• **Task details**:
In the records below, find the line that contains "- mkdir env" and the line that contains "YOUR SECRET_KEY HERE)'". Set down exactly those lines and every line between them, and nothing more.

• **The records**:
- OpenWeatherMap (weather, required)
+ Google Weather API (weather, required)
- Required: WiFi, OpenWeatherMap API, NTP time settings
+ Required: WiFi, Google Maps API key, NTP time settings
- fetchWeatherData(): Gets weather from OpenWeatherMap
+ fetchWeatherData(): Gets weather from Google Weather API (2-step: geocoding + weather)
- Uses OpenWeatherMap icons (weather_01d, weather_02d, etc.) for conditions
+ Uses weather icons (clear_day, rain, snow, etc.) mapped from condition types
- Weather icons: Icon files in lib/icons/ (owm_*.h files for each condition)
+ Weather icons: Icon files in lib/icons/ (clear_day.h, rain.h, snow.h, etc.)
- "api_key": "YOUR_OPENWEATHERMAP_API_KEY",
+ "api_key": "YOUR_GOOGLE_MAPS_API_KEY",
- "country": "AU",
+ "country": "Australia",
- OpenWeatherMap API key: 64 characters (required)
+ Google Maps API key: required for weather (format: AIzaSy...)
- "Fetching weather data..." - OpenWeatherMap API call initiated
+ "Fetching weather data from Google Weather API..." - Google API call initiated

* * *

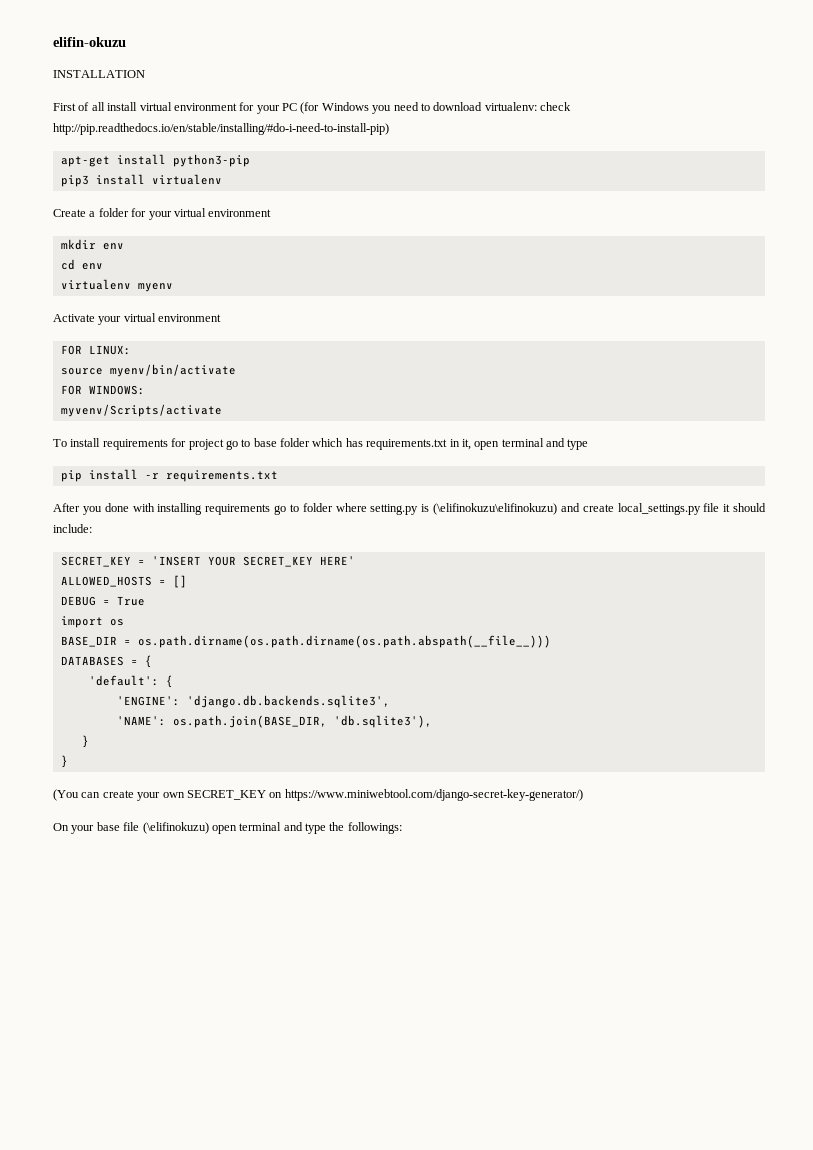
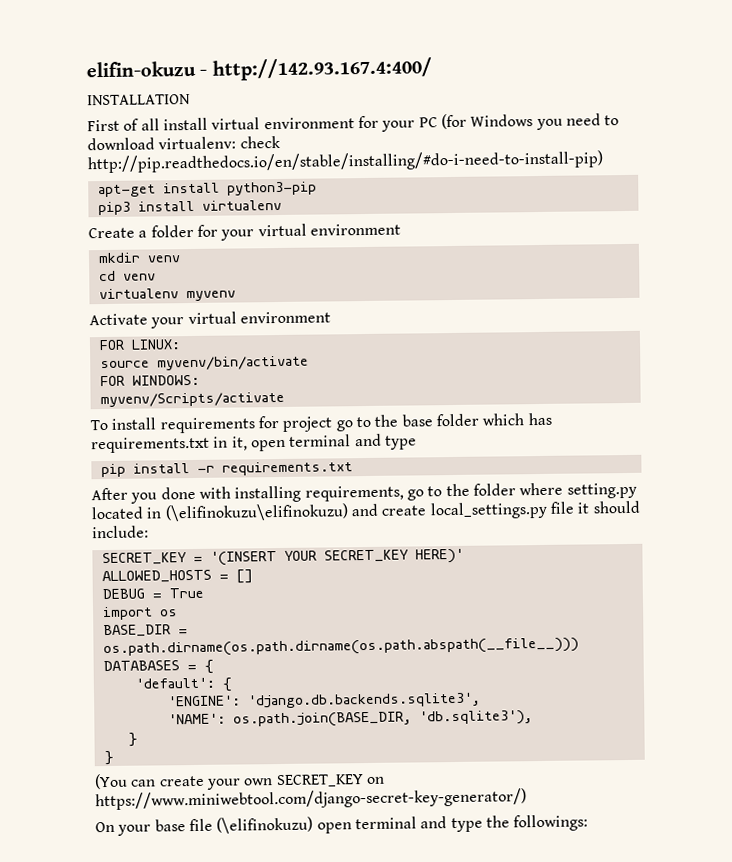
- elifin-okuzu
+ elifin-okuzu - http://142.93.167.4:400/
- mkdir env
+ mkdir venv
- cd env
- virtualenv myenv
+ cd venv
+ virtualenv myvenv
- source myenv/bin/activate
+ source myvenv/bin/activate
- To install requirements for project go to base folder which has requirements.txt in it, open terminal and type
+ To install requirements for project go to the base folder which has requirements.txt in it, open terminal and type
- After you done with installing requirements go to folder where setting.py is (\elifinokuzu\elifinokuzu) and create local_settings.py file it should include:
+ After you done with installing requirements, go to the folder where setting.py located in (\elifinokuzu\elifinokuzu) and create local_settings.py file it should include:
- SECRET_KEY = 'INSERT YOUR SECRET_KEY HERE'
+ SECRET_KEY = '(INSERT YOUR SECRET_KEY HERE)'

• **Exercise result**:
- mkdir env
+ mkdir venv
- cd env
- virtualenv myenv
+ cd venv
+ virtualenv myvenv
- source myenv/bin/activate
+ source myvenv/bin/activate
- To install requirements for project go to base folder which has requirements.txt in it, open terminal and type
+ To install requirements for project go to the base folder which has requirements.txt in it, open terminal and type
- After you done with installing requirements go to folder where setting.py is (\elifinokuzu\elifinokuzu) and create local_settings.py file it should include:
+ After you done with installing requirements, go to the folder where setting.py located in (\elifinokuzu\elifinokuzu) and create local_settings.py file it should include:
- SECRET_KEY = 'INSERT YOUR SECRET_KEY HERE'
+ SECRET_KEY = '(INSERT YOUR SECRET_KEY HERE)'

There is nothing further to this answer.